I don't see how to avoid it, since this mode generates a real mountain
of messages :)

..
3542977888, 3543354240, 3543730592, 3544106944, 3544483296, 3544859648,
3545236000, 3545612352, 3545988704, 3546365056,
3546741408, 3547117760, 3547494112,

and it STOPS. Checking for debug I can find out that BIO Delaying is
working, because I get:

GEOM_VIRSTOR[1]: All physical space allocated for home
GEOM_VIRSTOR[2]: Delaying BIO (size=65536) until free physical space can
be found on virstor/home

Ok, this is because UFS creates cylindar groups across the drive, and
though they are basically small, each of them allocates an entire 4 MB
chunk. Thus the problems.

If I ./gvirstor add home ad4s1, things start to work back. But ad4s1 is
way too small and Is not enough. But at least a 1G device I can create:

/dev/virstor/home 946G 4.0K 870G 0% /usr/home4

Nice.

So my question, how can I make the math to find out how much real space
I will need to create a gvirstor device sized N?

# ./gvirstor status home
Name Status Components
virstor/home 43% physical free ad2s1

Since it is a 40GB devie, something close to 34GB was used to store
structure of a 1TB device. Is this usage related to the chunk size?
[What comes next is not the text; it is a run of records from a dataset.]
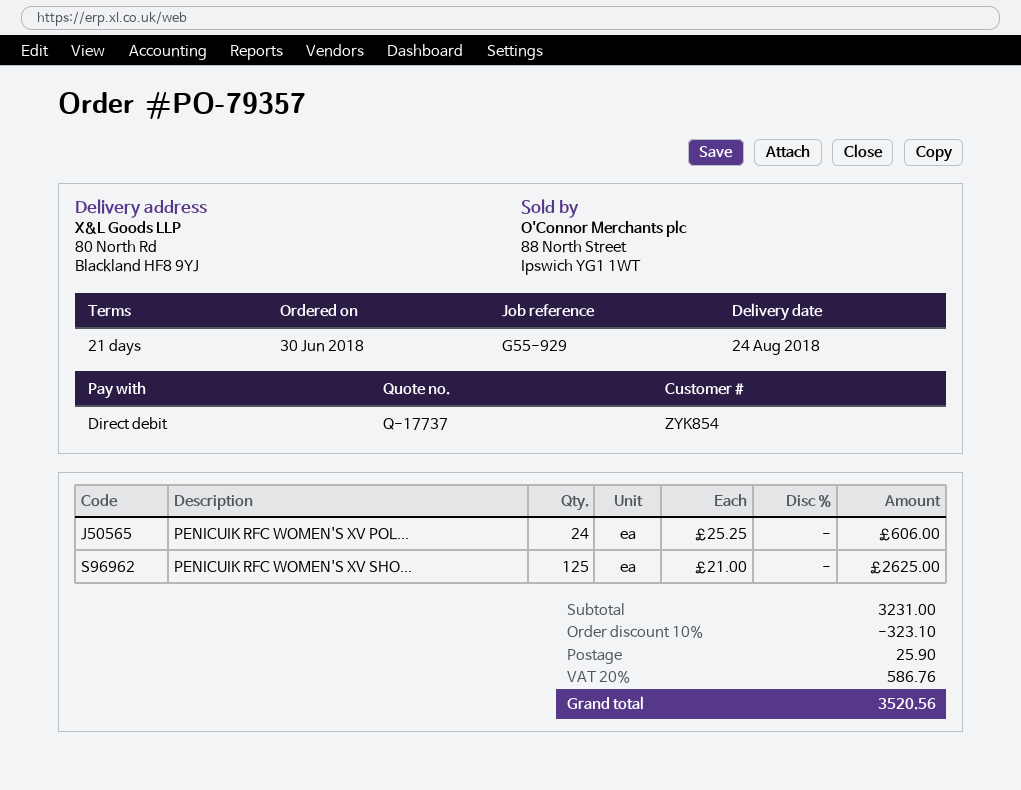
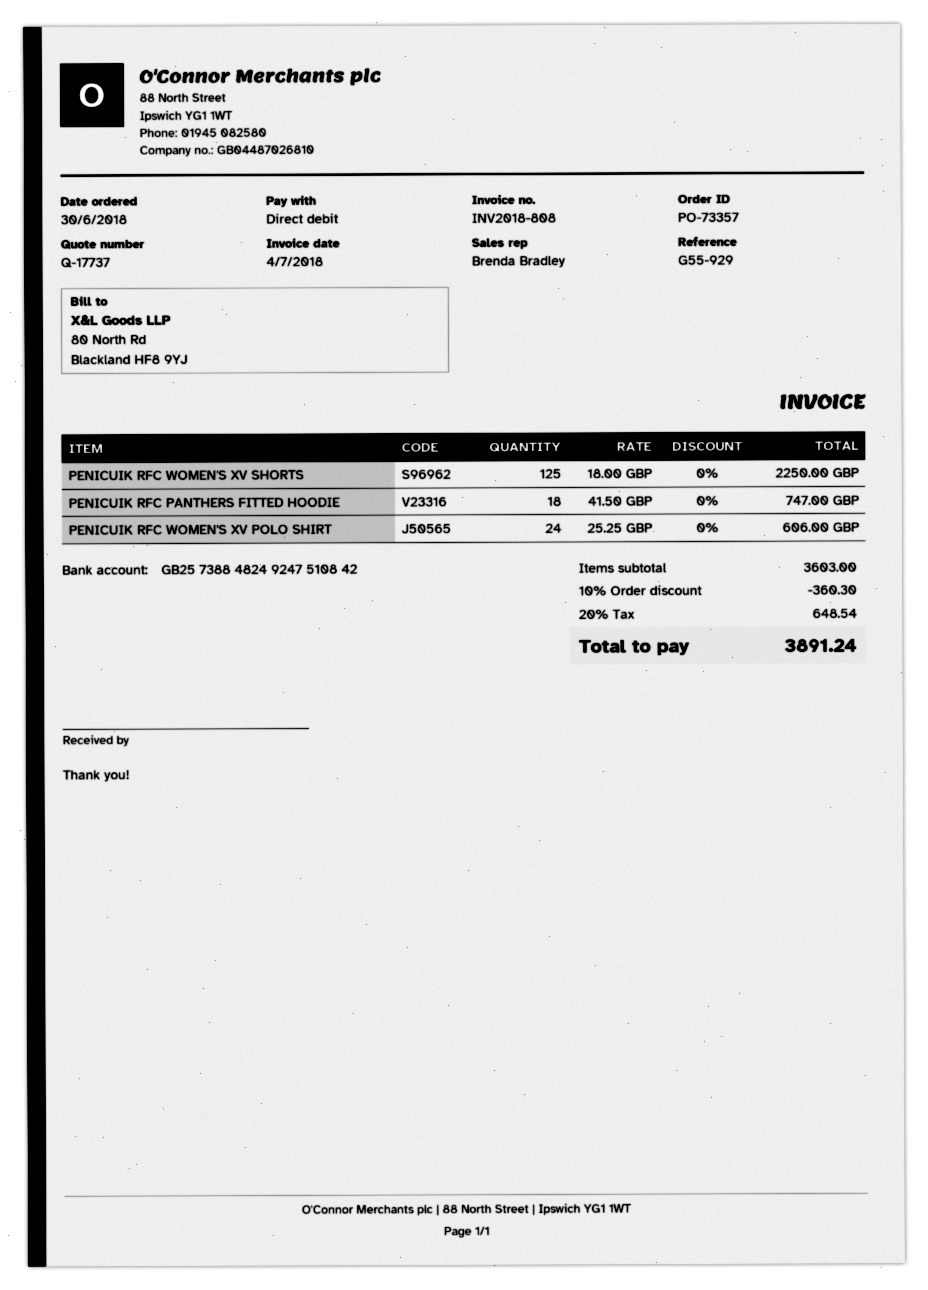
order number: PO-79357 -> PO-73357
PENICUIK RFC WOMEN'S XV SHO...: 125 x 21.00 = 2625.00 -> 125 x 18.00 = 2250.00
PENICUIK RFC PANTHERS FITTED HOODIE: none -> 18 x 41.50 = 747.00
subtotal: 3231.00 -> 3603.00
discount: 10% = 323.10 -> 10% = 360.30
shipping: 25.90 -> none
tax: 20% = 586.76 -> 20% = 648.54
total: 3520.56 -> 3891.24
The idea that is to be followed here is (chunk_size * number_of_cgs) is
the smallest physical space required for newfs to finish. I'll have to
find out the formula by which newfs caluclates how many cylindar groups
it wants to create to give you a precise answer.

It would be very interesting if you choose a different chunk size than
the default 4 MB. For example, try using chunks of 512 KB (gvirstor
create -m 512 ...).

Also, if you're in the mood for it, try benchmarking one and the other
chunk size (both newfs time, and bonnie++) would be interesting.
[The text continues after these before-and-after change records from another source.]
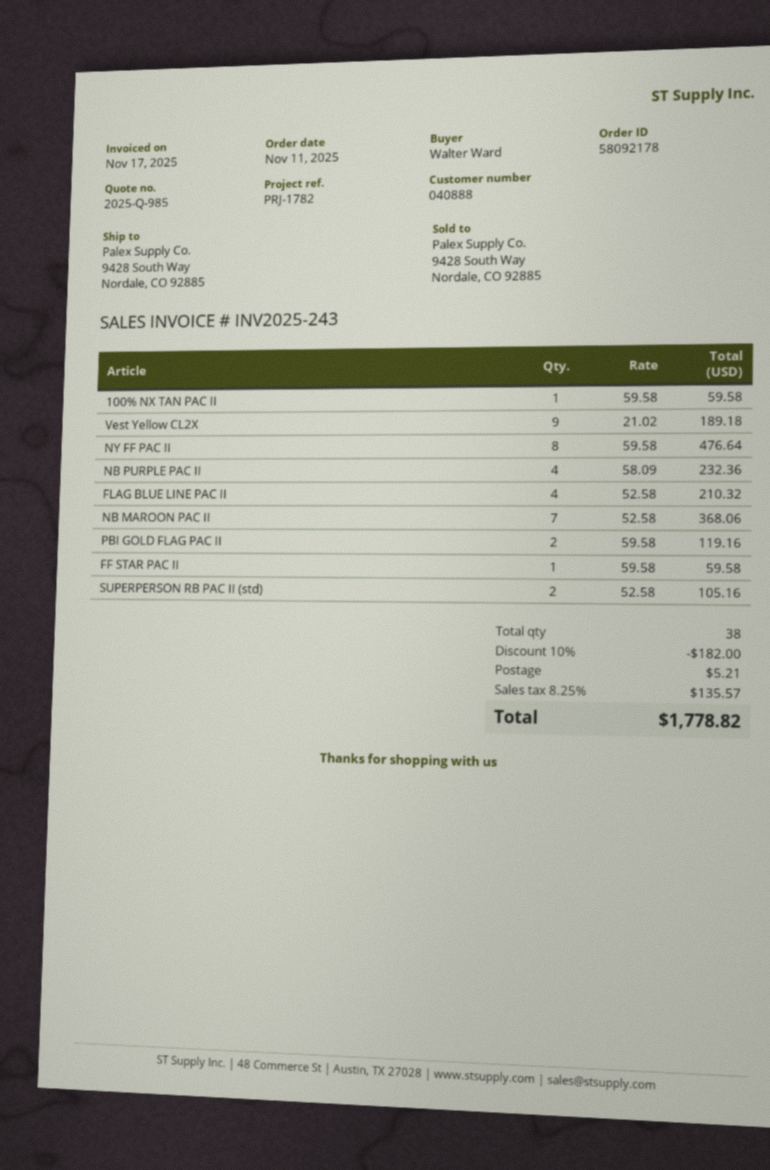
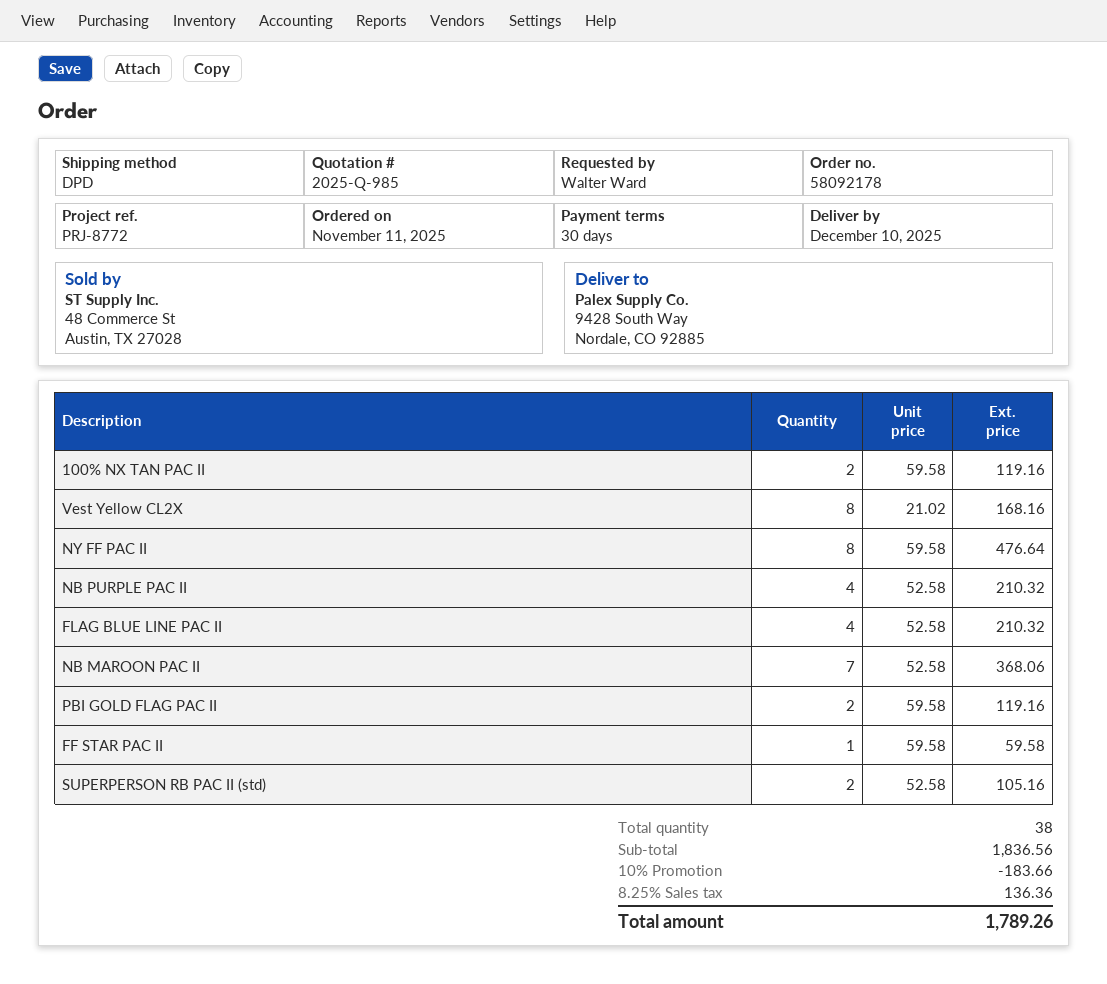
reference: PRJ-1782 -> PRJ-8772
100% NX TAN PAC II: 1 x 59.58 = 59.58 -> 2 x 59.58 = 119.16
Vest Yellow CL2X: 9 x 21.02 = 189.18 -> 8 x 21.02 = 168.16
NB PURPLE PAC II: 4 x 58.09 = 232.36 -> 4 x 52.58 = 210.32
discount: 10% = 182.00 -> 10% = 183.66
shipping: 5.21 -> none
tax: 8.25% = 135.57 -> 8.25% = 136.36
total: 1778.82 -> 1789.26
however, if I export gvirstor device, the other side (ggate client) can
only import it if it is umounted in the local machine (the one where
gvirstor resides):

/dev/ggate0 946G 4.0K 870G 0% /mnt

If I try to mount it, I get:

# mount /dev/virstor/home /usr/home4
mount: /dev/virstor/home: Operation not permitted

This is the limitation of the UFS file system, not GEOM & its classes.
You can search the archives for many lamentations about how people are
missing a real distributed & concurrent file system in FreeBSD.

That´s bad fun :( I thought I could do more lego play. This seems like
the same problem I had in the past, trying to export a mounted gmirror
device.

Yes, it's the same problem.

iostat -w1 ad0 ad2

I can see there is no performance difference comparing writings to the
ad provider or to a gvirstor provider. I can also see that the disk
usage is one provider each time. I only get activiry on ad0 when ad2 has
ended up its space. gstat shows me the same thing.

Yes, it will fill up the virstor device one drive at a time, in order in
which they have been added. If you want multiple devices to be used at
the same time, you'll have to add a gstripe "lego brick" in the setup :)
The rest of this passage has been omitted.